Should I ask for a new one? 

Is this acctually a battery or a camera problem?


----------



## scottkinfw (Oct 20, 2012)

You may have a camera problem. Seems strange that two batteries would be bad. Got any friends with a 5d3 that you can test with those batteries? Do you have a battery from the 5d2 to try? Maybe take the camera to a shop and try one of their cameras or batteries.

sek



mirekti said:


> Yesterday I received 5d III. I got an extra battery too, Canon genuine (I ordered everything from B&H so no doubt in that).
> 
> This morning, as my first battery was about to get empty, I had swaped it with the other one and got cannot communicate error. I chose cancel and put the one that was at some 15% before back in.
> For some reason I got the same error for that battery as well.
> ...


----------



## rpt (Oct 20, 2012)

scottkinfw said:


> You may have a camera problem. Seems strange that two batteries would be bad. Got any friends with a 5d3 that you can test with those batteries? Do you have a battery from the 5d2 to try? Maybe take the camera to a shop and try one of their cameras or batteries.
> 
> sek


Or someone with a 5D2...


----------



## mirekti (Oct 20, 2012)

I don't have anybody cos I'm not home at the moment and tomorrow I have to travel to TX.

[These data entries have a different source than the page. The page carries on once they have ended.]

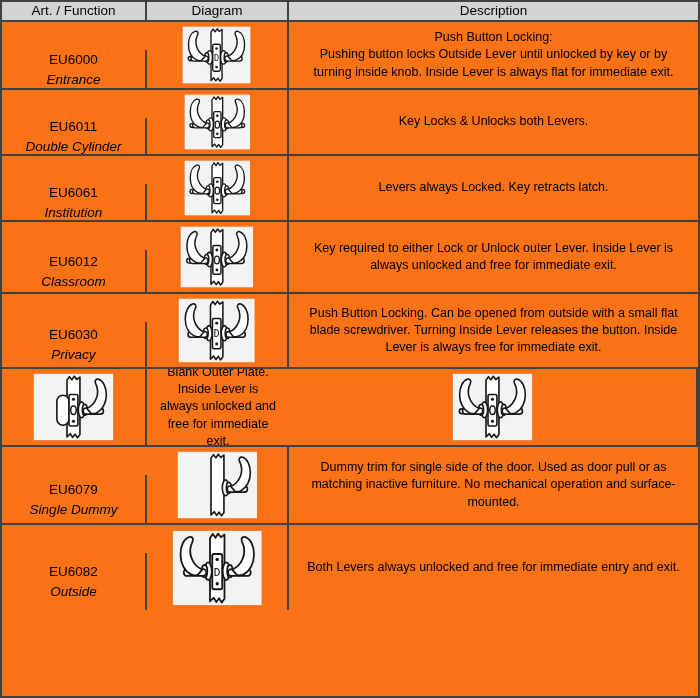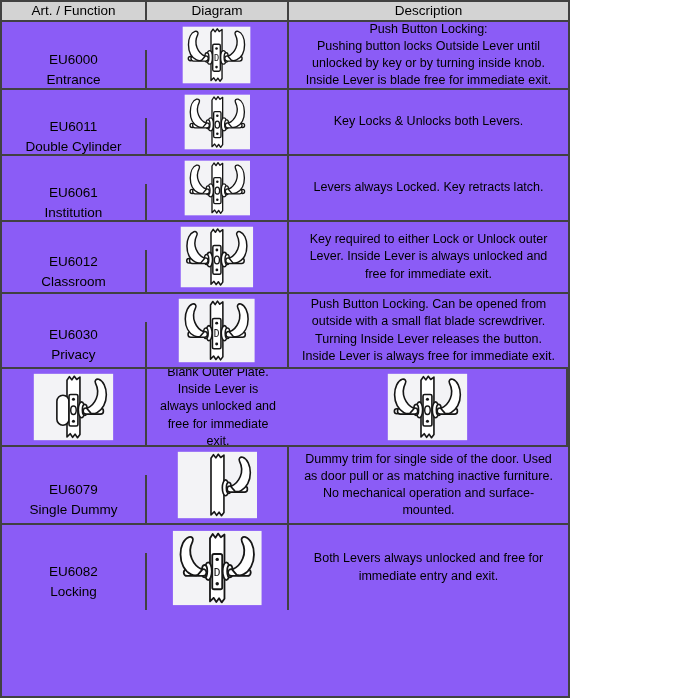"Art. / Function" .tbl { background: #8b5cf6 -> #f97316; width: 570px -> 700px }
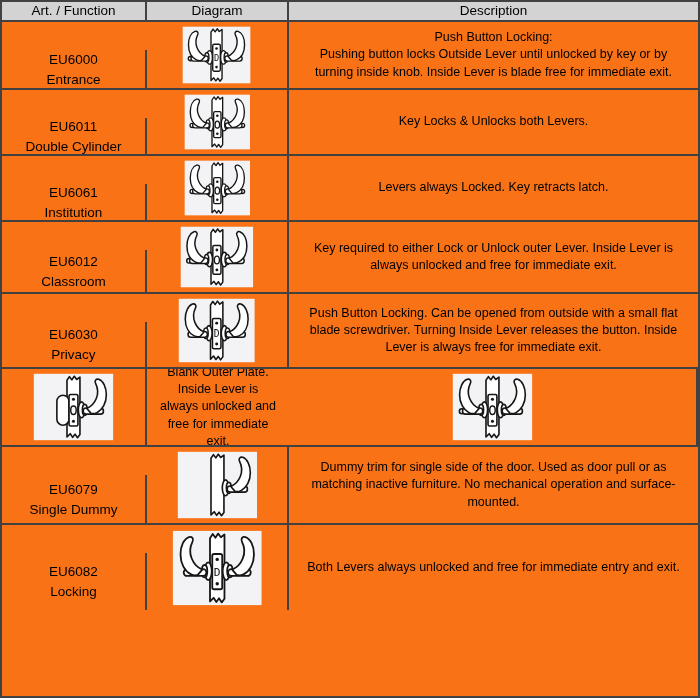"Push Button Locking:" div.cell { text: blade free -> always flat }
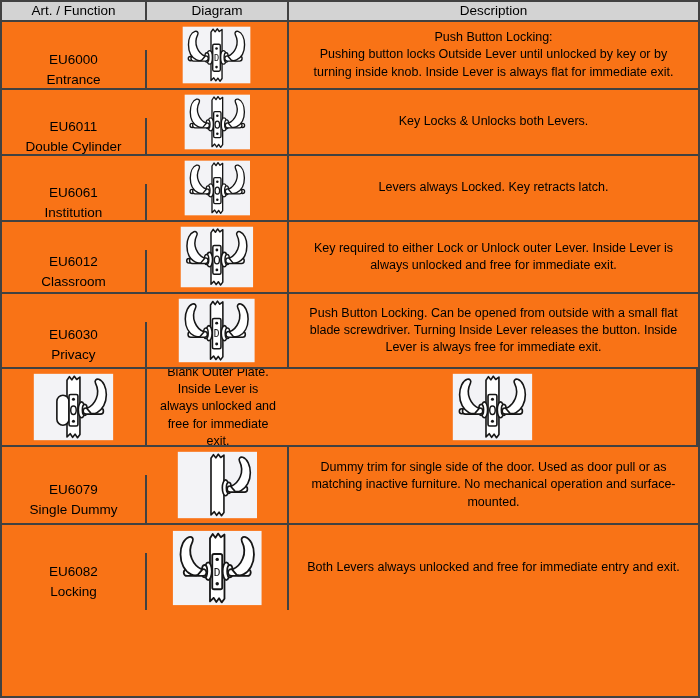"Entrance" .func { font-style: none -> italic }
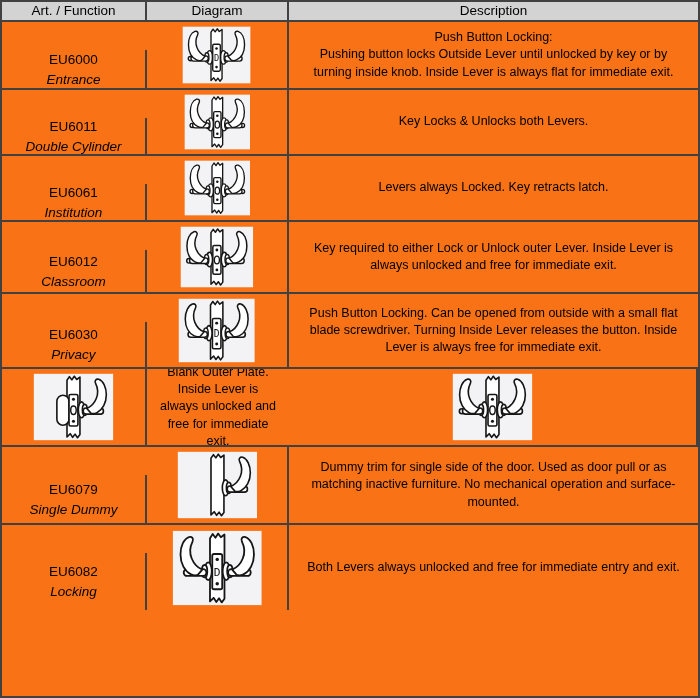"Locking" div.func { text: Locking -> Outside }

I guess I'll bring all my boxes to TX and probably send it all back and request for a new camera.

The thing is the first battery worked fine until I swapped it with the second one. The camera reported error with that second battery and from than on with the first as well.

I finally got the camera and now if I send it I'll be out of it for who knows long :'(
Can I get a new one or they will send this one to be repaired?


----------



## rpt (Oct 20, 2012)

mirekti said:


> I don't have anybody cos I'm not home at the moment and tomorrow I have to travel to TX.
> 
> I guess I'll bring all my boxes to TX and probably send it all back and request for a new camera.
> 
> ...


Try charging the first.


----------



## mirekti (Oct 20, 2012)

I was just doing it. 
It is fully charged and the same error. I'm writting an e-mail to B&H.

Oh, what a bad day...


----------



## rpt (Oct 20, 2012)

mirekti said:


> I was just doing it.
> It is fully charged and the same error. I'm writting an e-mail to B&H.
> 
> Oh, what a bad day...


Sorry to hear that. Hope you get a good replacement soon.


----------



## mirekti (Oct 20, 2012)

Is there a way to reset the camera or reload the firmware on it?


----------



## rpt (Oct 20, 2012)

mirekti said:


> Is there a way to reset the camera or reload the firmware on it?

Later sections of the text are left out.